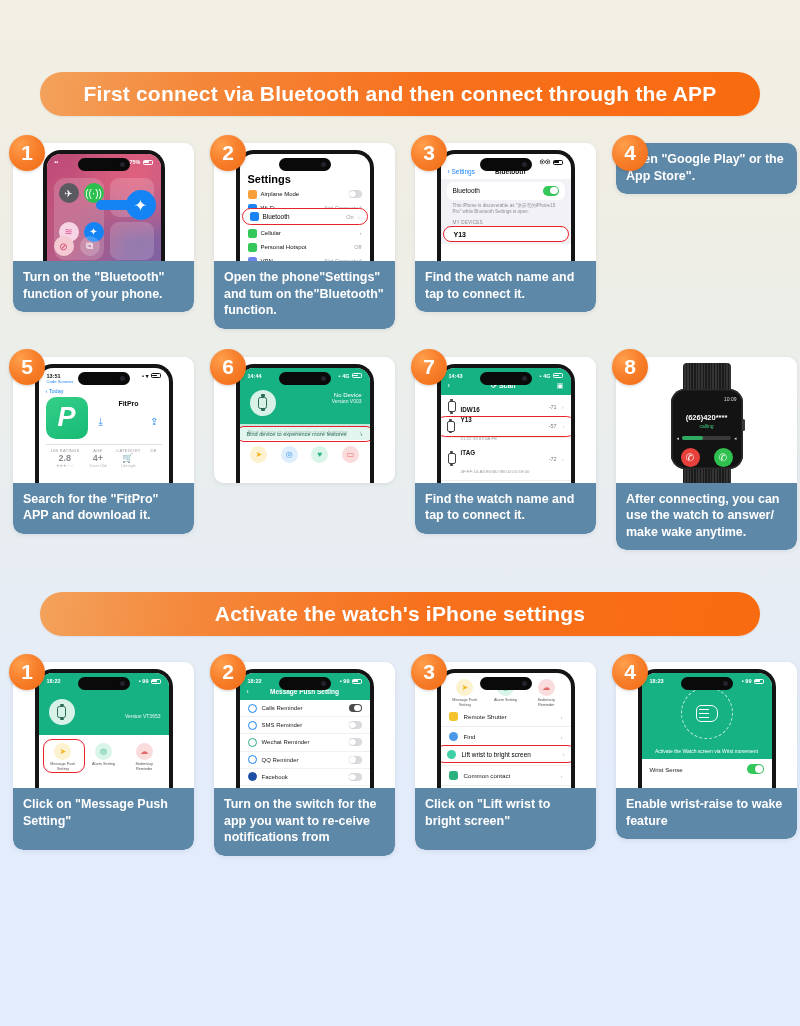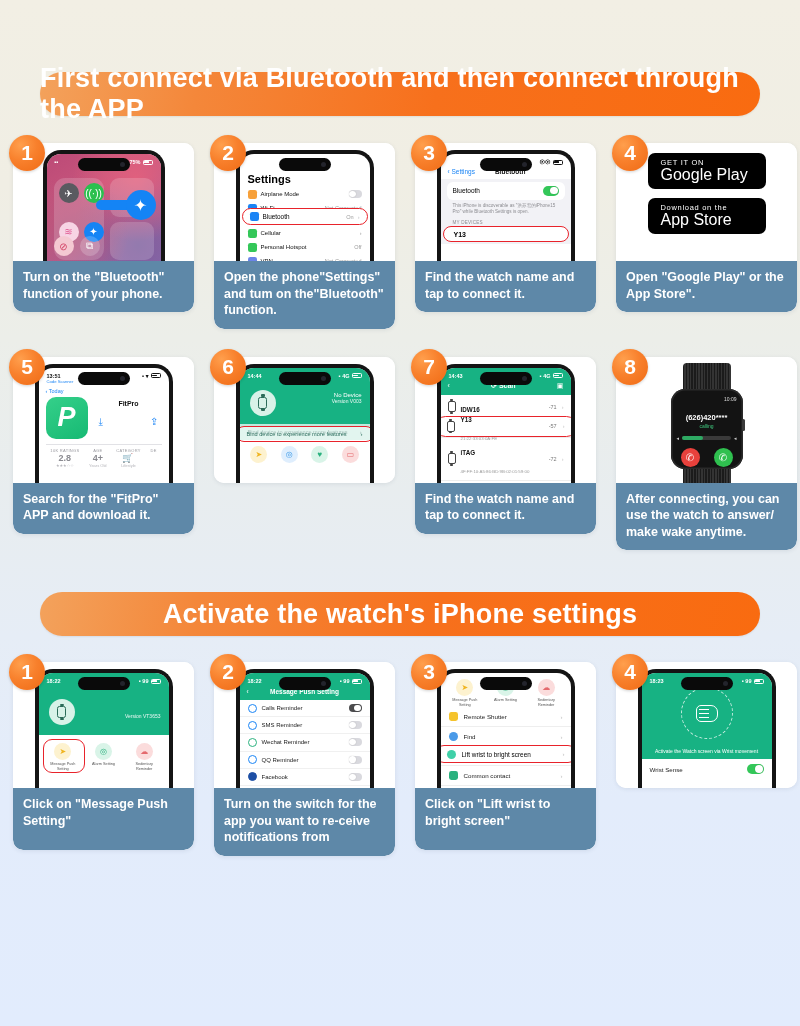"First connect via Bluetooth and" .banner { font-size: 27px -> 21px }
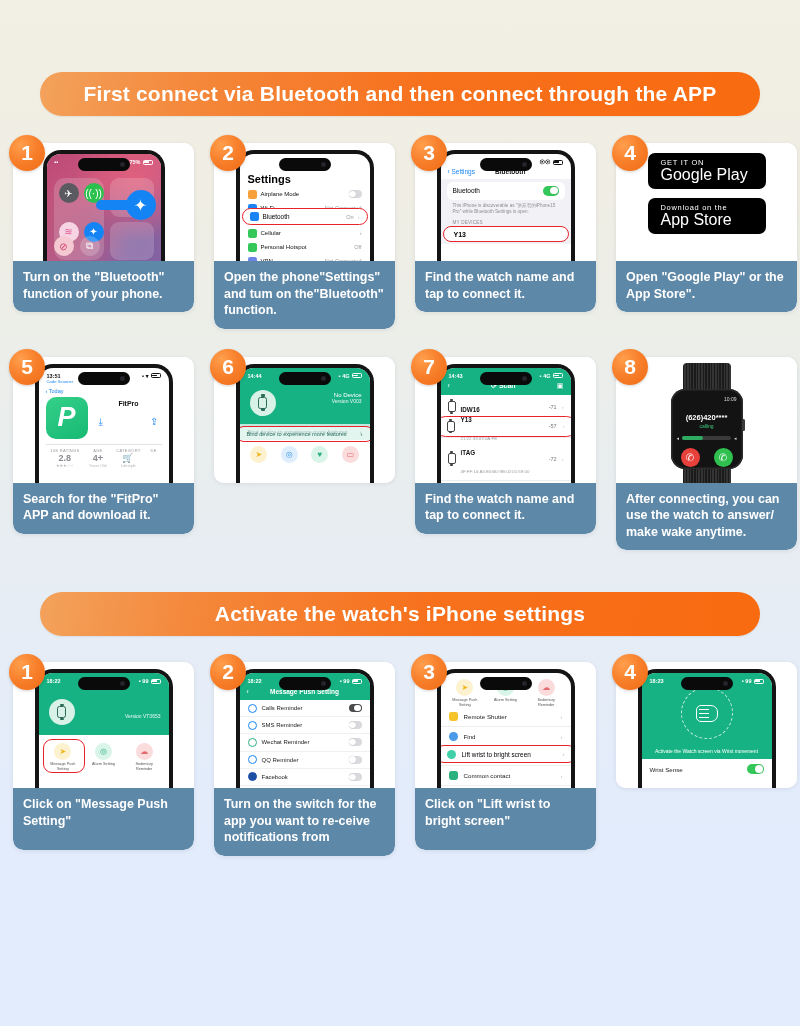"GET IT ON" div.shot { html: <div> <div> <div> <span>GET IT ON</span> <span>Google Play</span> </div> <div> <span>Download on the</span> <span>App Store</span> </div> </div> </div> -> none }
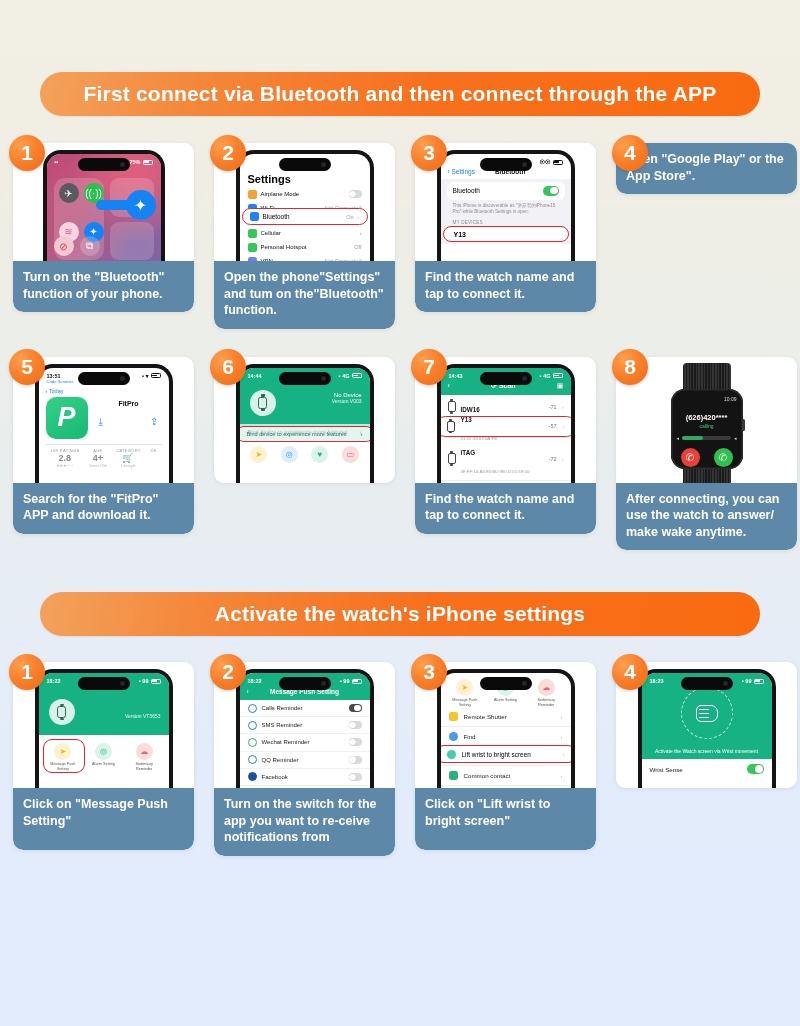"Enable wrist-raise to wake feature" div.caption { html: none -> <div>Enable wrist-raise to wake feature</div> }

--

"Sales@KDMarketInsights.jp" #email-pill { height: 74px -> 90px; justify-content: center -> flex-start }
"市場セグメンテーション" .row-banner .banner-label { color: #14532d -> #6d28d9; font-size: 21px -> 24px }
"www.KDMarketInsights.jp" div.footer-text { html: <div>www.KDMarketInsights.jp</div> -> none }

==

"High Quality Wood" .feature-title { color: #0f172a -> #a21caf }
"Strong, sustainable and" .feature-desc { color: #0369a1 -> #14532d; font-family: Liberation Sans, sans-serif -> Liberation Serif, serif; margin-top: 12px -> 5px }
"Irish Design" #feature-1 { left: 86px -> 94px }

Problem details :: The required answer is the run of lines above, starting at the line with "color: #0f172a ->" and ending at the line with "left: 86px ->", reproduced exactly with both ends.

Reply ::
"High Quality Wood" .feature-title { color: #0f172a -> #a21caf }
"Strong, sustainable and" .feature-desc { color: #0369a1 -> #14532d; font-family: Liberation Sans, sans-serif -> Liberation Serif, serif; margin-top: 12px -> 5px }
"Irish Design" #feature-1 { left: 86px -> 94px }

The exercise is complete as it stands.